About the same time we began teaching from this passage, I stumbled on a series of sermons by John Piper on the Beatitudes. His sermon that covers this passage is appropriately titled Blessed Are the Persecuted.  Jesus' words are never easy. In fact they are impossible without the in filling of Holy Spirit. (All things are possible with God!) But this one, "Blessed... Rejoice and be glad" when you are persecuted! Whew! Yet if you stop and think about it, Jesus is saying store your treasure in heaven, not on the earth (Matt. 6:19-20).

In this passage Jesus encourages us to consider the prophets who went before us (also see Hebrews 11:36-38). In his sermon John Piper suggested that we consider those who rejoiced though facing suffering and death since Jesus walked the earth.

Some of people whose testimonies Piper presented I knew, many I did not. One I person I hadn't heard of was Obadiah Holmes.  John Piper wrote the following regarding him, "What moved Obadiah Holmes, after ninety lashes turned his back to jelly for Jesus, to say to the magistrates, "You have struck me with roses"? " 

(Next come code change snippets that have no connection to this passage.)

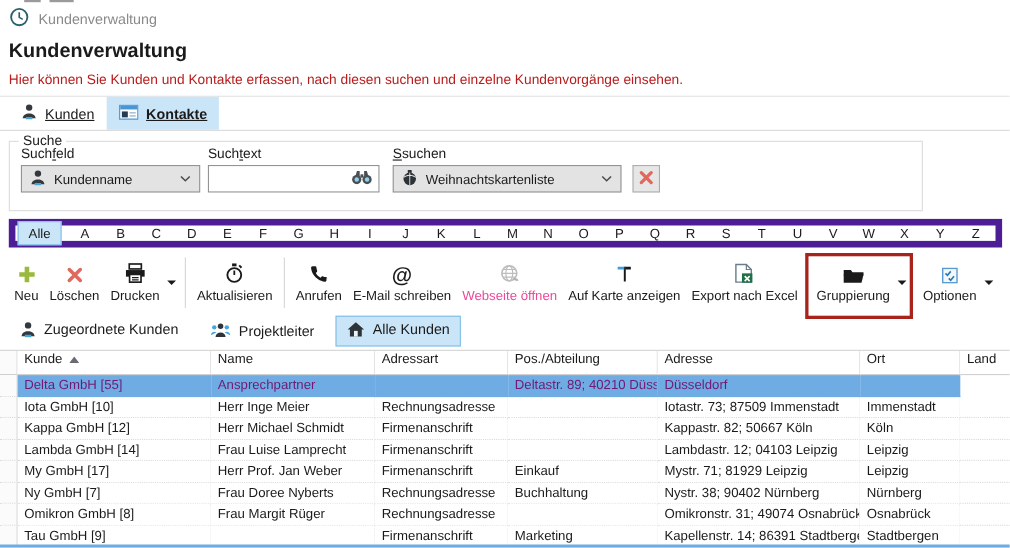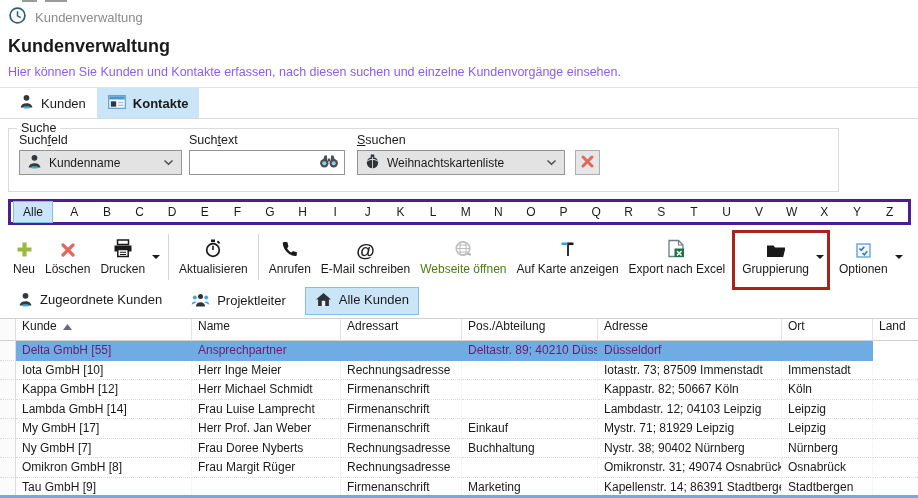--- a/index.html
+++ b/index.html
@@ -17,7 +17,7 @@
   .crumb{position:absolute;top:6px;left:8px;display:flex;align-items:center;gap:8px;color:#8A8A8A;font-size:13px;}
   
   .page-title{position:absolute;top:36px;left:8px;font-size:18px;font-weight:bold;}
-  .desc{position:absolute;top:65px;left:8px;font-size:12.5px;color:#8b5cf6;}
+  .desc{position:absolute;top:65px;left:8px;font-size:12.5px;color:#b91c1c;}
   .head-divider{position:absolute;top:87px;left:0;width:918px;border-bottom:1px solid #E2E2E2;}
   
   .tabstrip{position:absolute;top:88px;left:0;width:918px;height:31px;display:flex;align-items:stretch;padding-left:8px;border-bottom:1px solid #D9D9D9;}

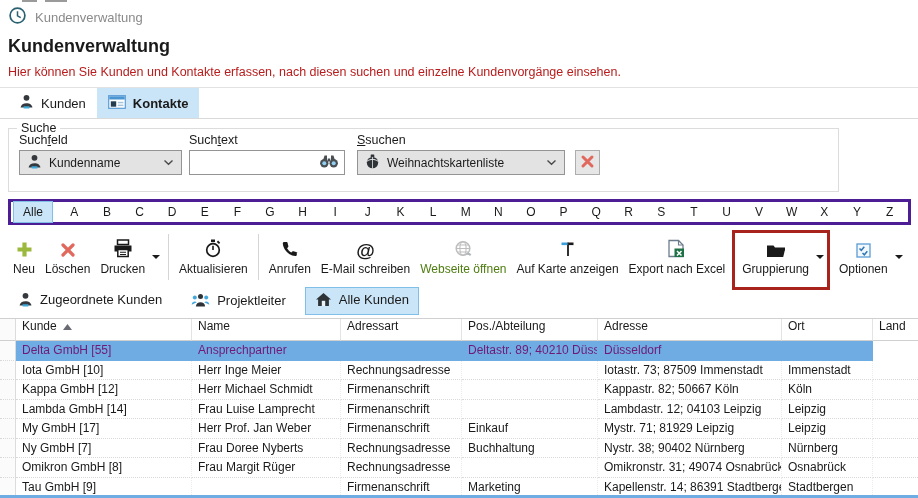--- a/index.html
+++ b/index.html
@@ -20,7 +20,7 @@
   .desc{position:absolute;top:65px;left:8px;font-size:12.5px;color:#b91c1c;}
   .head-divider{position:absolute;top:87px;left:0;width:918px;border-bottom:1px solid #E2E2E2;}
   
-  .tabstrip{position:absolute;top:88px;left:0;width:918px;height:31px;display:flex;align-items:stretch;padding-left:8px;border-bottom:1px solid #D9D9D9;}
+  .tabstrip{position:absolute;top:88px;left:0;width:918px;height:31px;display:flex;align-items:stretch;padding-left:8px;border-bottom:1px solid #D9D9D9;text-decoration:underline;}
   .tab{display:flex;align-items:center;gap:7px;padding:0 11px;font-size:13px;cursor:default;}
   .tab.active{background:var(--hl);font-weight:bold;}
   

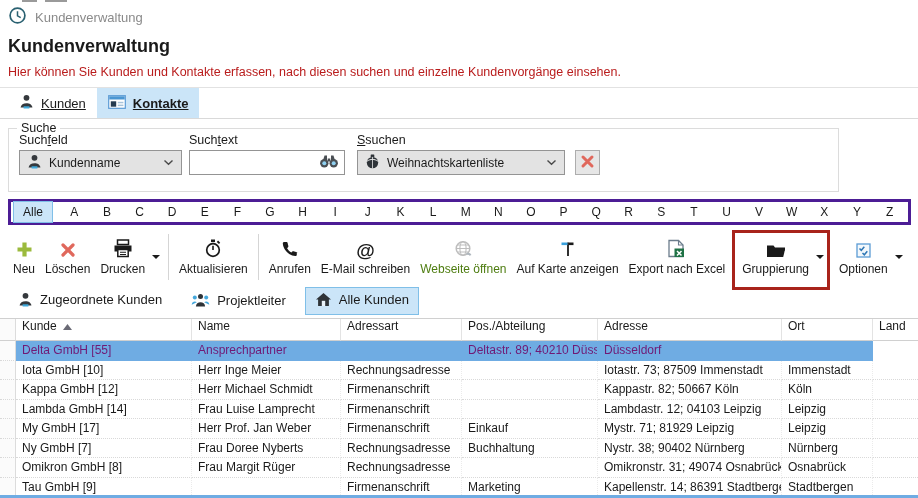--- a/index.html
+++ b/index.html
@@ -35,7 +35,7 @@
   .txtbox input{border:none;outline:none;flex:1;min-width:0;font:inherit;background:transparent;height:100%;}
   .clearbtn{position:absolute;left:566px;top:21px;width:25px;height:25px;background:#E6E6E6;border:1px solid #ADADAD;display:flex;align-items:center;justify-content:center;}
   
-  .alphabet{position:absolute;top:199px;left:8px;width:903px;height:26px;border:3px solid #4c1d95;display:flex;align-items:center;padding:0 2px;}
+  .alphabet{position:absolute;top:199px;left:8px;width:903px;height:26px;border:6px solid #4c1d95;display:flex;align-items:center;padding:0 2px;}
   .alpha-all{background:var(--hl);border:1px solid var(--hlb);padding:3px 9px;margin-right:5px;}
   .alpha-letter{width:33px;text-align:center;}
   

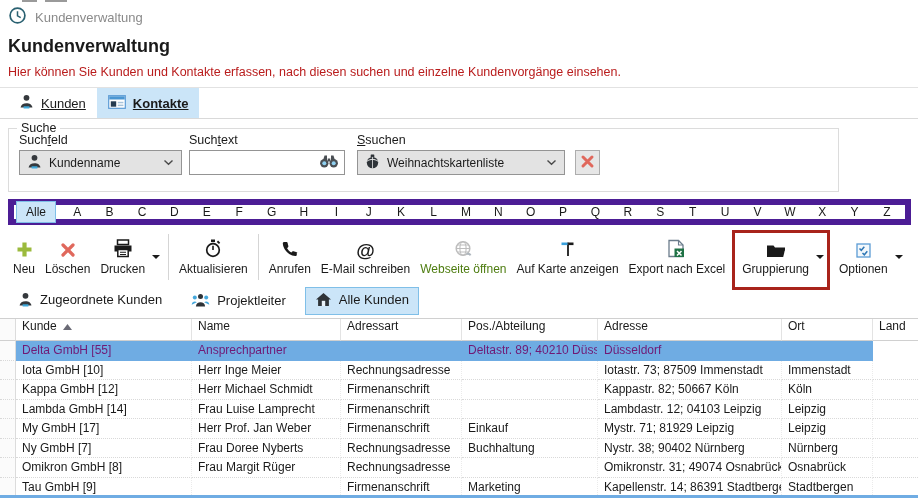--- a/index.html
+++ b/index.html
@@ -45,7 +45,7 @@
   .tb-btn{display:flex;flex-direction:column;align-items:center;justify-content:flex-end;gap:4px;padding:3px 5px;}
   .tb-btn .ico{height:20px;display:flex;align-items:flex-end;justify-content:center;}
   .tb-btn .lbl{font-size:12px;}
-  .tb-btn.disabled .lbl{color:#4d7c0f;}
+  .tb-btn.disabled .lbl{color:#ec4899;}
   .caret{width:0;height:0;border-left:4px solid transparent;border-right:4px solid transparent;border-top:4px solid #1a1a1a;margin:0 3px 0 2px;align-self:center;}
   .tb-sep{width:1px;background:#D5D5D5;align-self:center;height:46px;margin:0 5px;}
   .annot{position:absolute;inset:-1px -3px -7px -5px;border:3px solid var(--annot);pointer-events:none;}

I was curious to learn more about Obadiah, so I went to the fount of knowledge and looked him up.


This incident is described in Wikipedia:

"In 1650 he and others were taken to court for their religious views and practices, and compelled to leave the colony [Massachusetts]. He settled in Newport in the Rhode Island colony and soon befriended John Clarke and John Crandall. In July 1651 these three men, while visiting an elderly friend in Lynn, Massachusetts, were apprehended, tried, and given exorbitant fines for their religious practices. Friends paid the fines for Clarke and Crandall, but when Holmes learned of this he refused to allow them to pay his fine. Six weeks after trial he was taken to the whipping post in Boston and given 30 strokes, which were laid on so harshly that for weeks afterward Holmes could only sleep while on his knees and elbows."

A Surprise Connection 

Not to take away from Obadiah's suffering and his super natural response, after reading this I had to stop. I audibly said to myself, "Wait, I know John Crandall." John Crandall is an ancestor of mine, an 8th great grandfather.  In my last blog I wrote of my 2nd great grandfather, Oscar Babcock. John Crandall was Oscar's 3rd great grandfather. Small world.